More precisely i have the following problem:
given a sample of r.v. $\{X_i\}_{i=1...n}$ i.i.d. distributed with $$f_{\theta}(x) = \frac{1}{\sqrt{2\pi}}e^{-\frac{1}{2}(x-\theta)^2}$$ and the statistic $$ T(X_1,...,X_n) = \frac{\sum_{i=1}^{i=n} X_i }{n}$$ for $\theta$, let's consider $$g(\theta) = P(X_1 \leq y) = \int_{- \infty}^{y}\frac{1}{\sqrt{2\pi}}e^{-\frac{1}{2}(x-\theta)^2}dx$$ and the function $$u(t) = E[\mathbb{1}_{X_1 \leq y}(X_1,...,X_n)|T = t],$$ where $\mathbb{1}_{X_1 \leq y}(X_1,...,X_n)$ is the indicator function of the event $\{X_1 \leq y\}$.
Question : Evaluate $u(t)$ and verify that $u(t)$ doesn't depend on $\theta$, and evaluate the $Var_{\theta}(u(T(X_1,...,X_n)))$.
Obviously $u(t) = E[\mathbb{1}_{X_1 \leq y}(X_1,...,X_n)|T = t] = P(X_1 \leq y |\sum_{i=1}^{i=n} X_i = nt)$, but how i can evaluate it?

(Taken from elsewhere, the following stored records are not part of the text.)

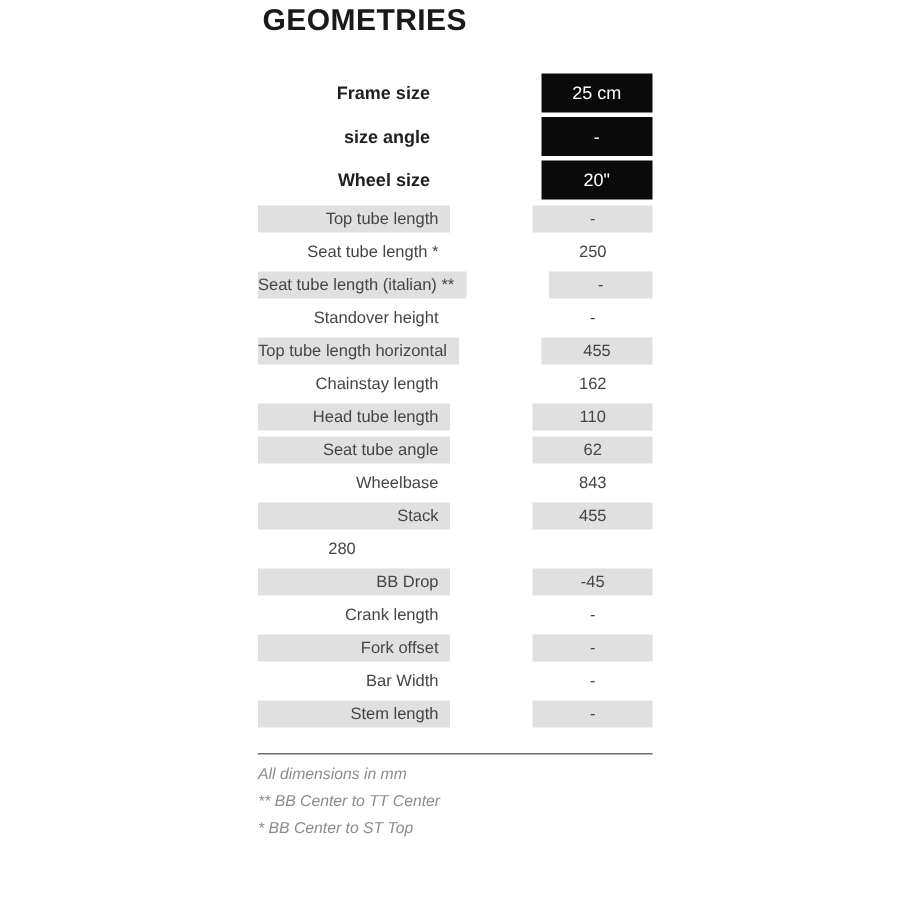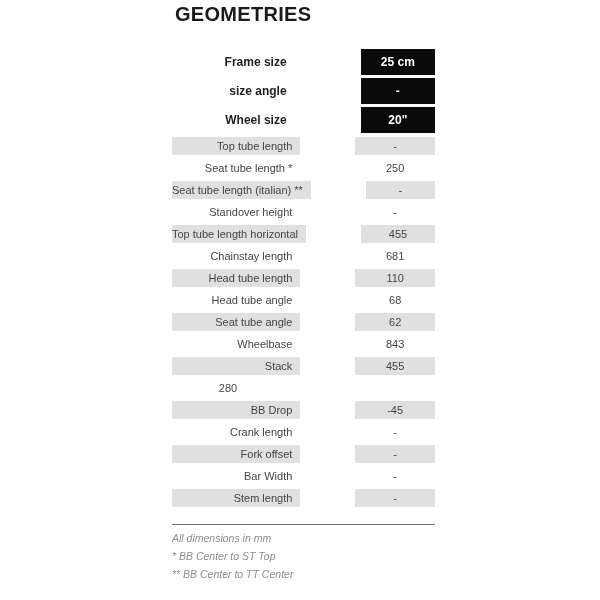--- a/index.html
+++ b/index.html
@@ -59,7 +59,7 @@
     background: var(--header-bg);
     color: var(--header-text);
     font-size: 12px;
-    font-weight: bold;
+    font-weight: normal;
     text-align: center;
   }
   

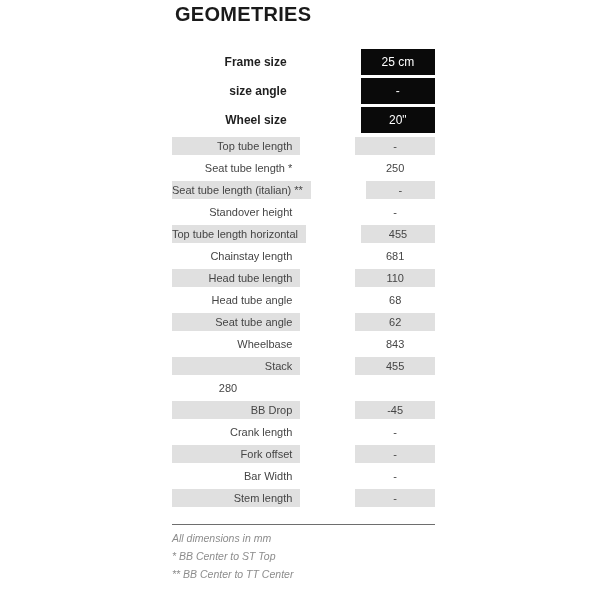--- a/index.html
+++ b/index.html
@@ -153,7 +153,7 @@
 
   <div class="row brow">
     <div class="blabel">Chainstay length</div>
-    <div class="bvalue">681</div>
+    <div class="bvalue">162</div>
   </div>
 
   <div class="row brow shaded">

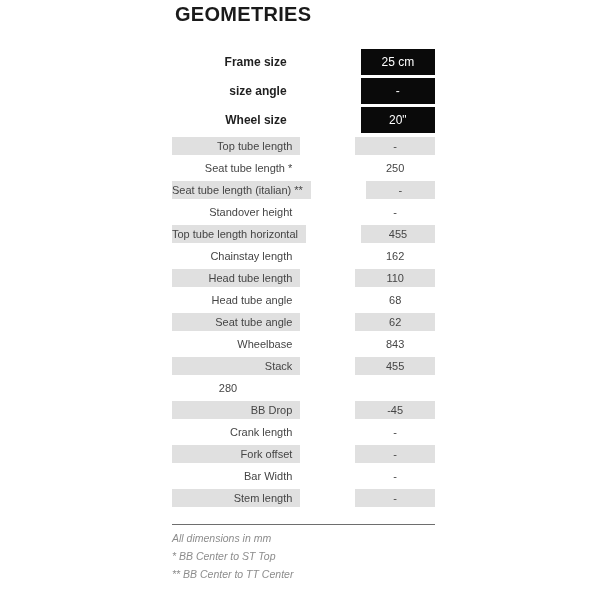--- a/index.html
+++ b/index.html
@@ -161,10 +161,6 @@
     <div class="bvalue">110</div>
   </div>
 
-  <div class="row brow">
-    <div class="blabel">Head tube angle</div>
-    <div class="bvalue">68</div>
-  </div>
 
   <div class="row brow shaded">
     <div class="blabel">Seat tube angle</div>

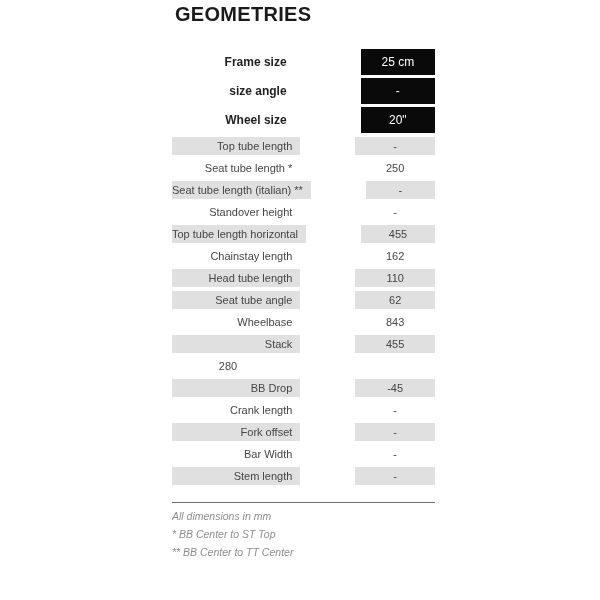--- a/index.html
+++ b/index.html
@@ -211,8 +211,8 @@
       <hr class="rule">
       <div>
           <p class="note">All dimensions in mm</p>
+          <p class="note">** BB Center to TT Center</p>
           <p class="note">* BB Center to ST Top</p>
-          <p class="note">** BB Center to TT Center</p>
         </div>
     </div>
   </div>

I tried to apply the trasformation in Find the joint distribution of $X_1$ and $\sum_{i=1}^n X_i$, that is a similar problem but with a different distribution function, but give me nothing because if i calculate the integral, in order to find the conditional probability, remain the dependency on $\theta$ and the integral is not computable. Probably the approach is different.
I have no idea how to approach it!
Generally, how i can evaluate $u(t)$ when there are continuos distributions? There is a common startegy to evaluate this integral?